Cordis' relevancy objection to the admissibility of the documents detailing the FDA's investigation of Cordis products, on which the court reserved ruling, is overruled. Taylor's objection to the admissibility of newspaper articles relating to investigation of Pacesetter, Inc. is sustained. Likewise, Taylor's objection to admissibility of evidence relating to recalls of Pacesetter pacemakers is sustained.
Taylor contends that as a result of the recalls and reliability problems of Cordis pacemakers, he suffered repeated humiliation and embarrassment when he had to inform the physicians of the recalls or notifications.
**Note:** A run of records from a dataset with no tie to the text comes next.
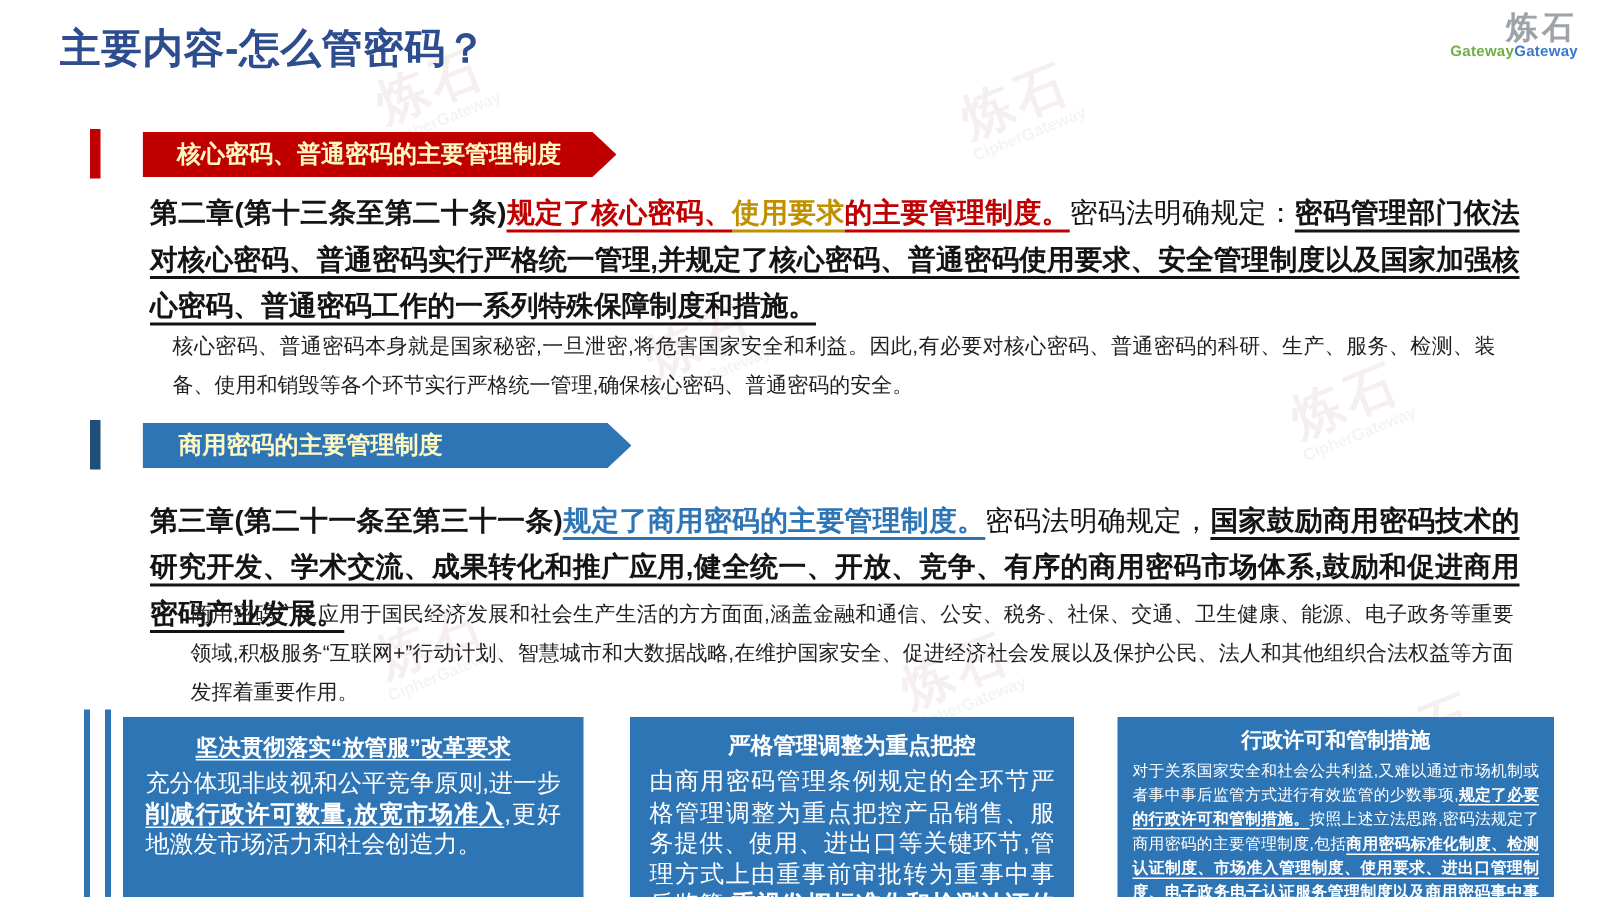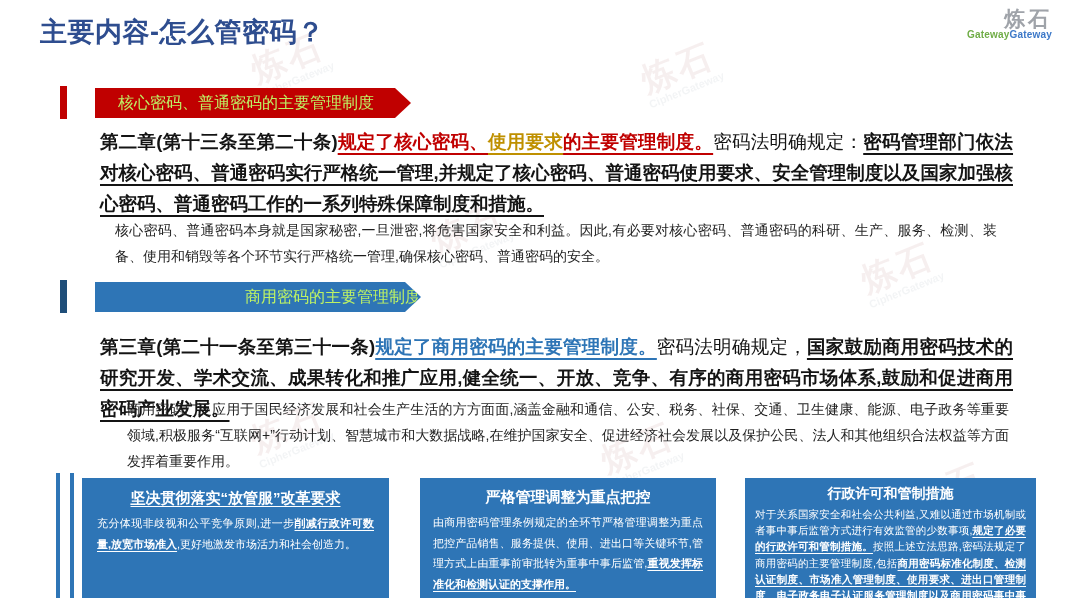"核心密码、普通密码的主要管理制度" .banner { color: #bef264 -> #fef9c3; font-weight: normal -> bold }
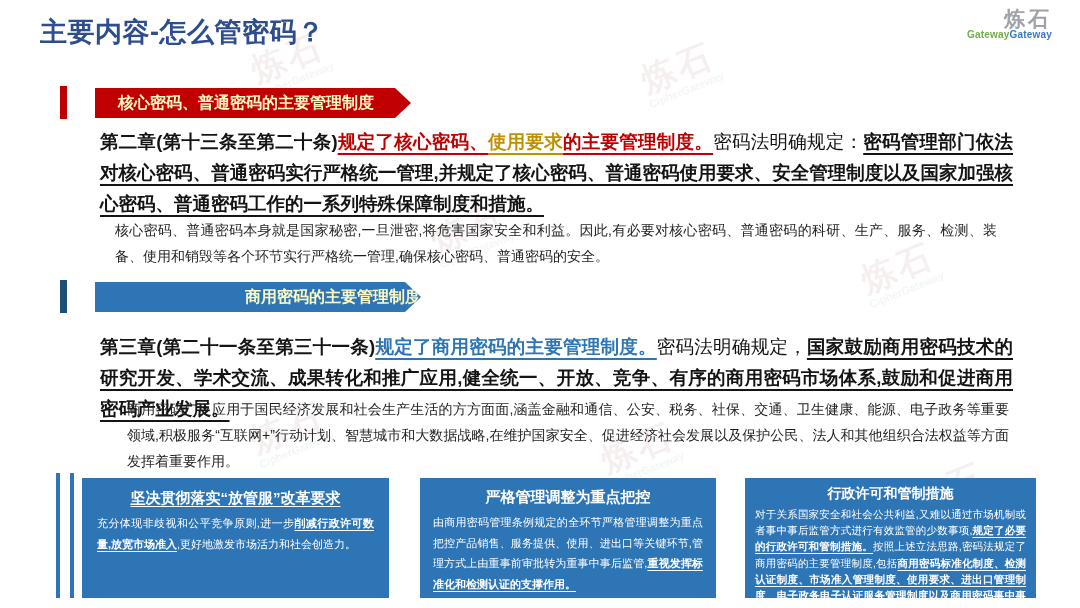"商用密码的主要管理制度" .banner-blue { justify-content: flex-end -> flex-start }
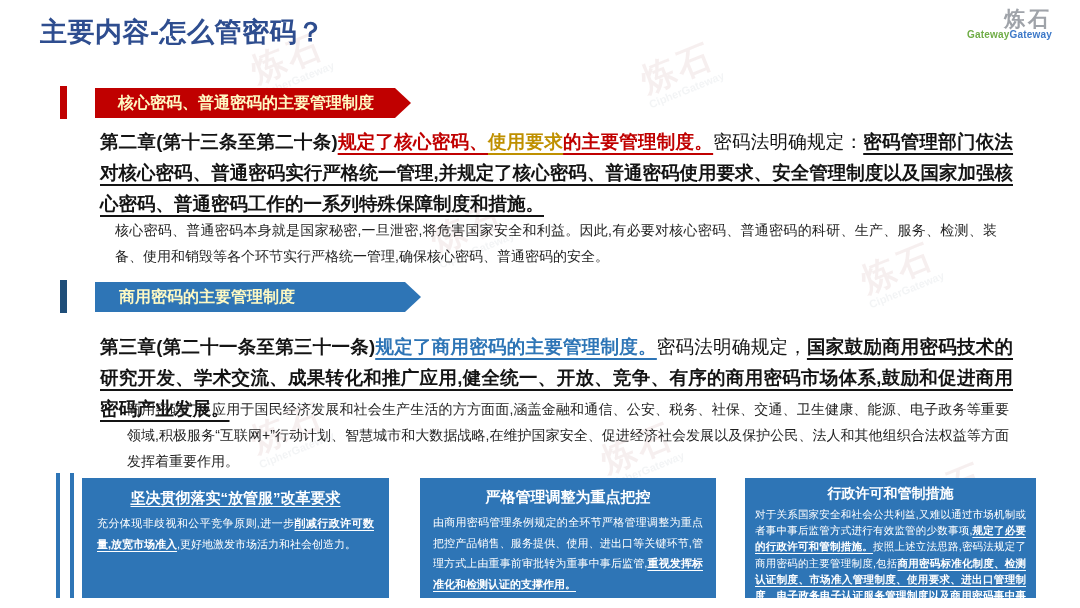"充分体现非歧视和公平竞争原则,进一步削减行政许可数量,放宽市场准入,更好地激发市" .card-body { font-size: 11px -> 16px }
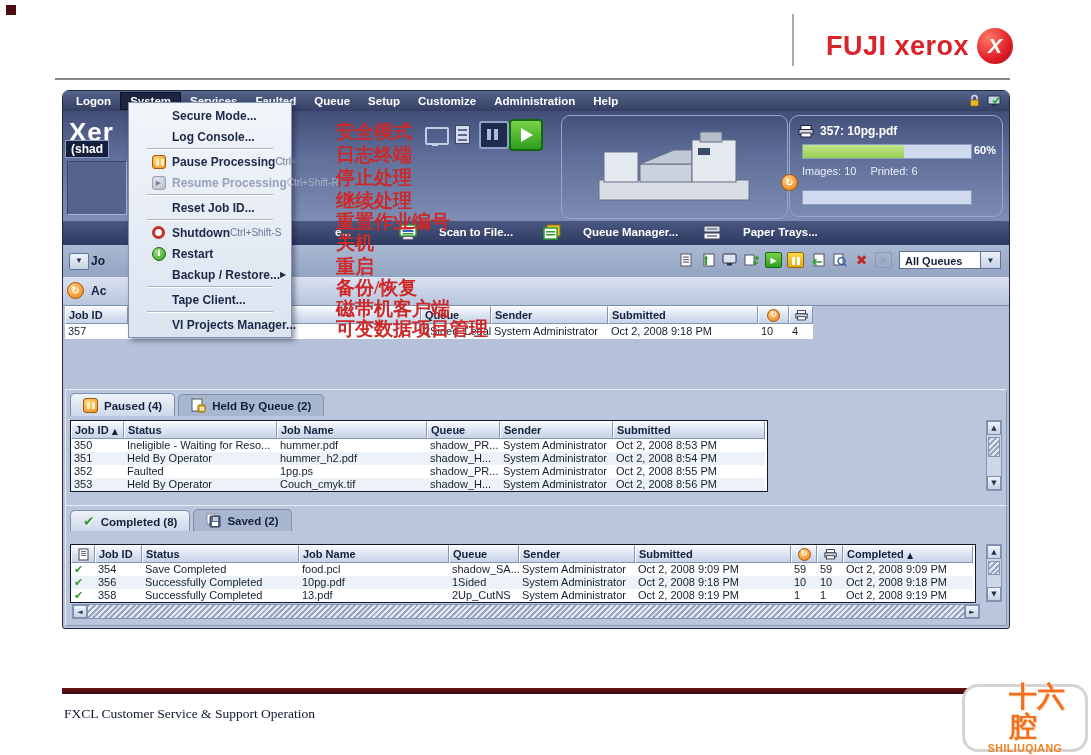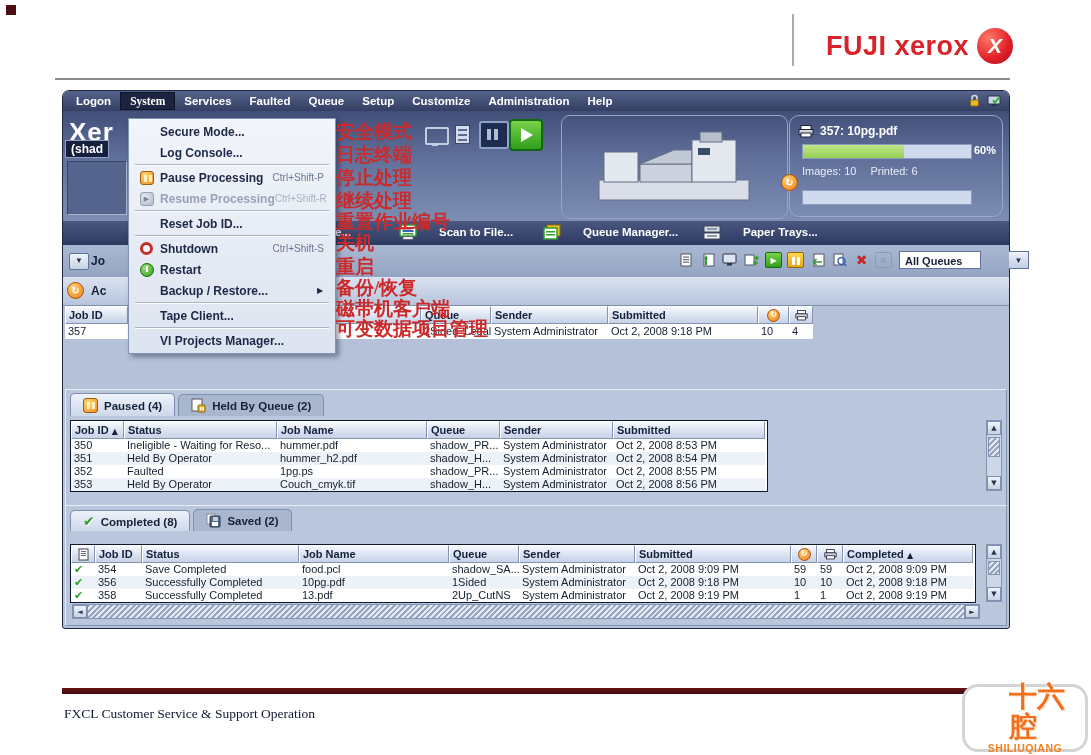"System" .mb-item.sel { font-family: Liberation Serif, serif -> none }
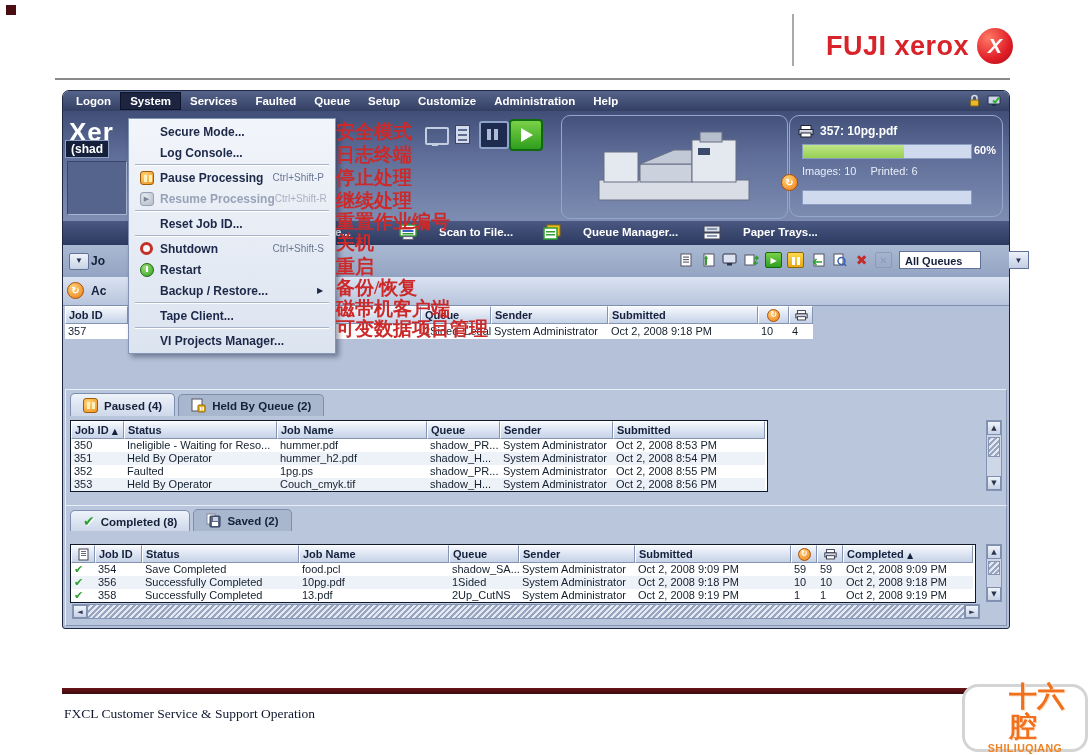"Secure Mode..." .sysmenu { padding: 2px 4px -> 2px 16px; top: 118px -> 102px; width: 208px -> 164px }
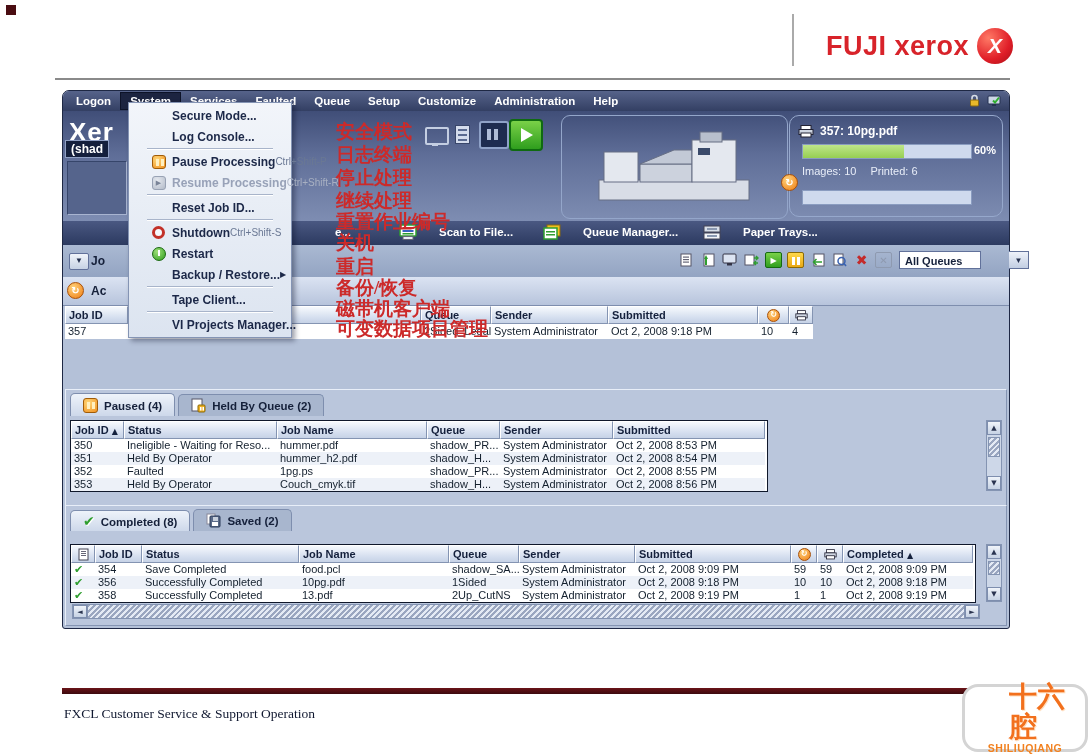"All Queues" .queue-filter { gap: 28px -> none }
He avers that these constant problems diminished the confidence that the physicians had in him and the products he sold, thus damaging his business reputation and credibility. Taylor testified that he concluded in December 1985 that Cordis products were "unmerchantable."
On February 18, 1986, Taylor voluntarily resigned from Cordis. He filed this declaratory judgment action the same day. On the next day, Taylor began promoting the sale of medical products on behalf of Cardio-Life Systems, Inc. of Baton Rouge, Louisiana. It appears that Taylor signed a contract of employment with Cardio-Life on February 19, the day after he resigned from Cordis, but that the terms and conditions of his new employment, and his acceptance thereof, were reached sometime prior to February 19. Cardio-Life is the exclusive distributor in Mississippi and Louisiana of pacemakers and other medical supplies for Pacesetter Systems, Inc. and Siemens Medical Systems, Inc., direct competitors of Cordis in the sale of pacemakers.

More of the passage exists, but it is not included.